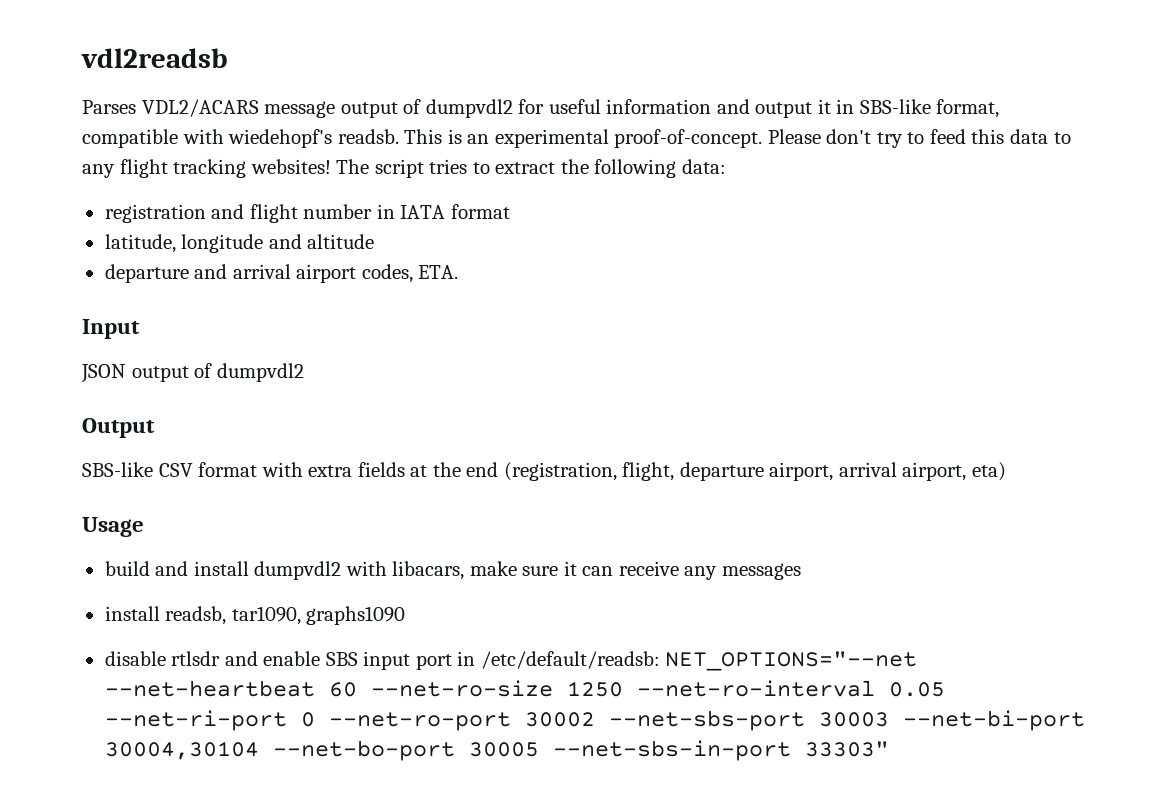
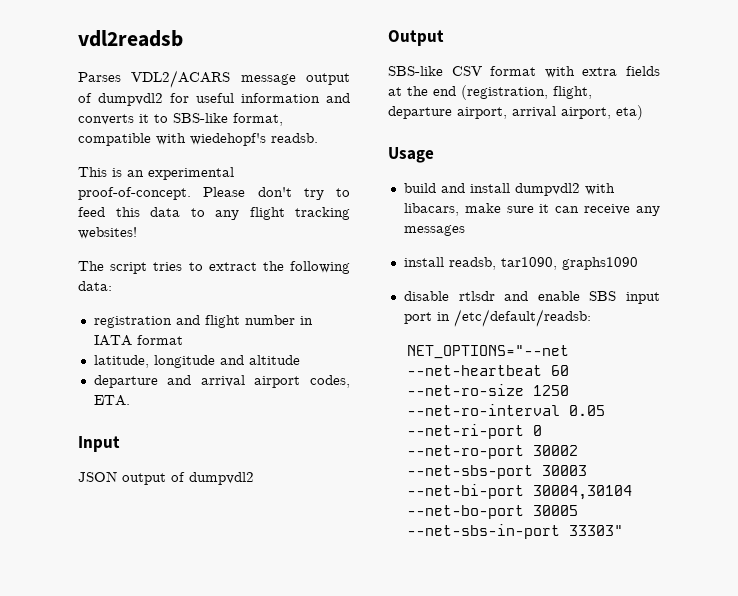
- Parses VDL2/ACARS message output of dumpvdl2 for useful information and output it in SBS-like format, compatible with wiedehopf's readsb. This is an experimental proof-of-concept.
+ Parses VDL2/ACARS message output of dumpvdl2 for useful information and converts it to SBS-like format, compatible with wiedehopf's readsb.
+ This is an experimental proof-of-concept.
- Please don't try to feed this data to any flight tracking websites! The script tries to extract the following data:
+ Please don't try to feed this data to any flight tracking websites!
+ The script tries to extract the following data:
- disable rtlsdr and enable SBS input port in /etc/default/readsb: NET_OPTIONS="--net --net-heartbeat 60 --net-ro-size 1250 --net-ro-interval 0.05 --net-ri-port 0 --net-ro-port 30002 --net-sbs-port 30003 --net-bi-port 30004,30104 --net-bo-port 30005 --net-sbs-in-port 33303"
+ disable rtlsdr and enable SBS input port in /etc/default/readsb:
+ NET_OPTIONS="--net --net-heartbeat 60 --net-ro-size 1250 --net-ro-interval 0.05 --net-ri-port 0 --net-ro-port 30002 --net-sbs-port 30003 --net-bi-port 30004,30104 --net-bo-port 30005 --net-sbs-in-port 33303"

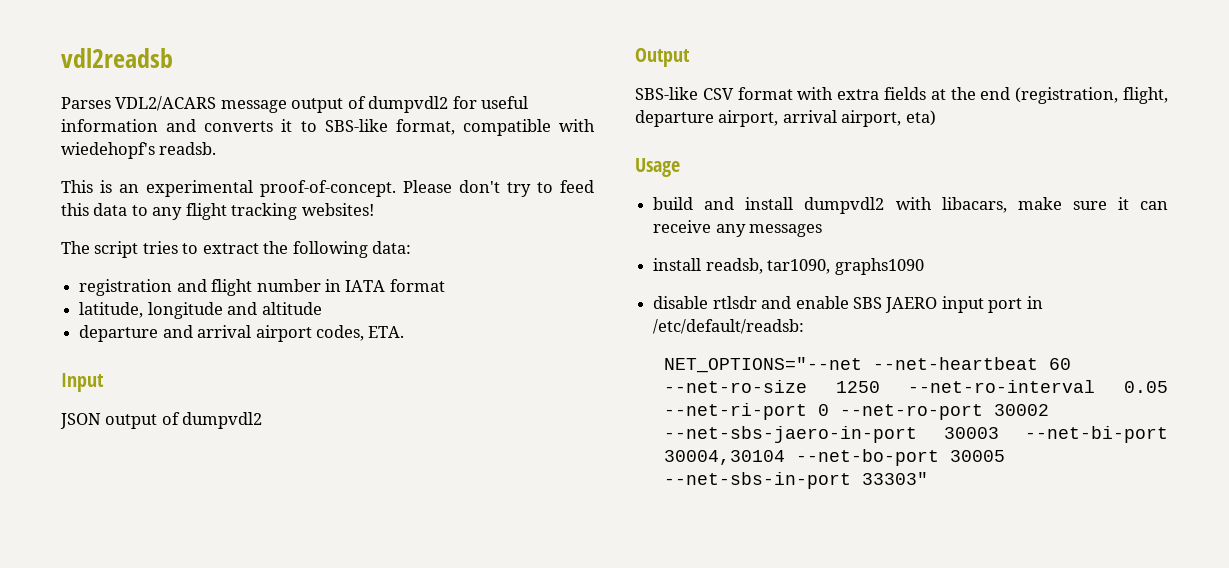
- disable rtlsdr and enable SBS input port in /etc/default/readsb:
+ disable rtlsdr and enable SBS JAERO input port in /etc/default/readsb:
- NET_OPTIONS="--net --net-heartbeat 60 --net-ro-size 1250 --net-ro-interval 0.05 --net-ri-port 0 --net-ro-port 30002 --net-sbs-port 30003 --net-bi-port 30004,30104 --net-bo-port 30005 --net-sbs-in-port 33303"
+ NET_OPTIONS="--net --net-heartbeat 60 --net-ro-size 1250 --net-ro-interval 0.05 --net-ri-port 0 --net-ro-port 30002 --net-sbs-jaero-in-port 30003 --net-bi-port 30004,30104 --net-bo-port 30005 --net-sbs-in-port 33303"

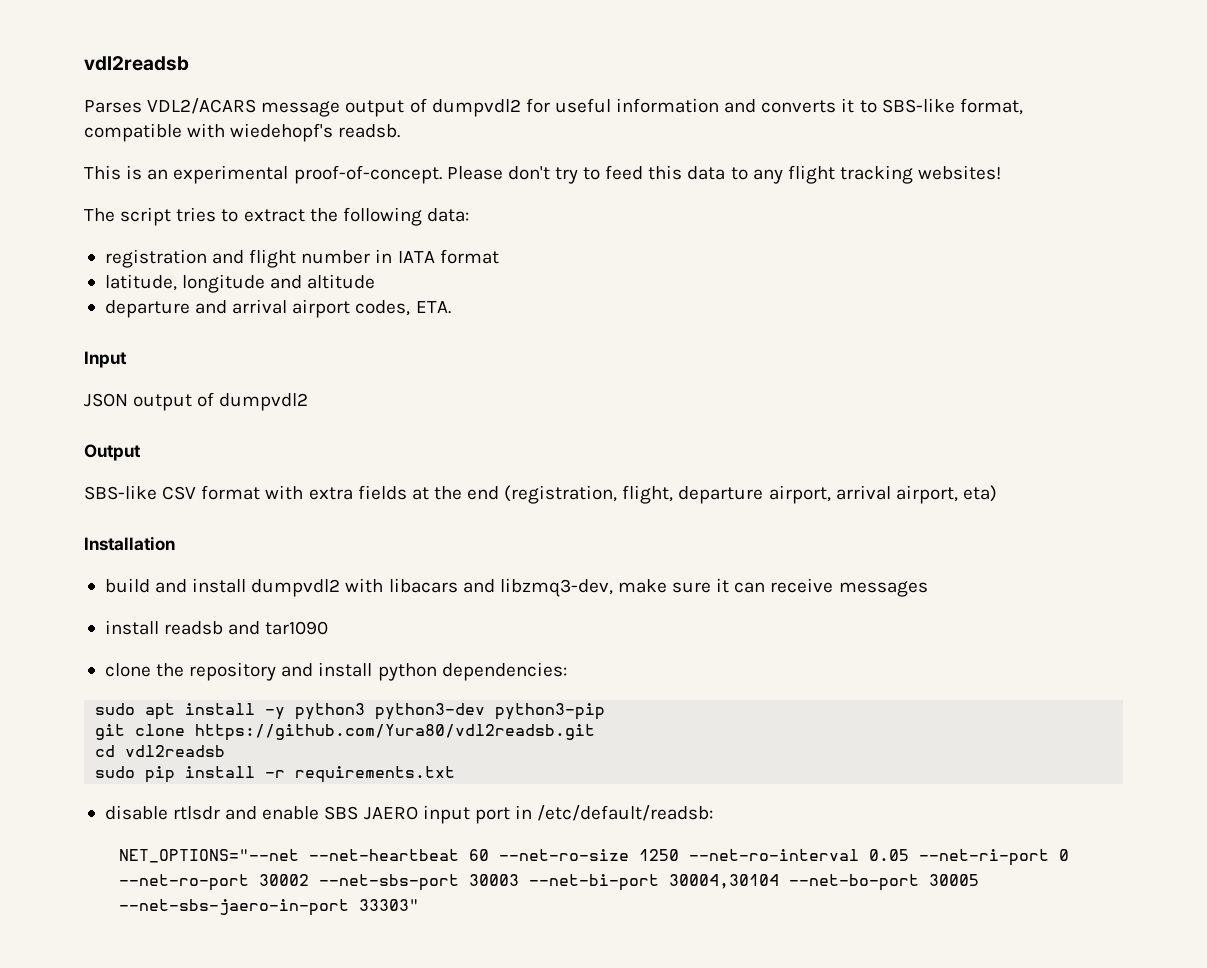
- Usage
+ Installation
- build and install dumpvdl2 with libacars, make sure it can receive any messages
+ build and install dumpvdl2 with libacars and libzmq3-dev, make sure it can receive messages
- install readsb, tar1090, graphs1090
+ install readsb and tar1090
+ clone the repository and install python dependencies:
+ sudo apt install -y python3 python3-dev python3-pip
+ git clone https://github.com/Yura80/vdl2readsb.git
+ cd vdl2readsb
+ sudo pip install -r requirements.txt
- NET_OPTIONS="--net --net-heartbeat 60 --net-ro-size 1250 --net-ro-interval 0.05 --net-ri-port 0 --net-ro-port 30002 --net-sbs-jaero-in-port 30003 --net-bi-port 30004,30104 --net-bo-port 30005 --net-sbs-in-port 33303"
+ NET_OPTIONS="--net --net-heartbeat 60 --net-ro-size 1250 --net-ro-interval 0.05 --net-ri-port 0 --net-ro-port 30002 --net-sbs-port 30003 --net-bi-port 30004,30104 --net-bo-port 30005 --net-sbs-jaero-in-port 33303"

· · · · · · ·

Check each line of the listing for the word "make" and state how many lines contain it, with no other words.

2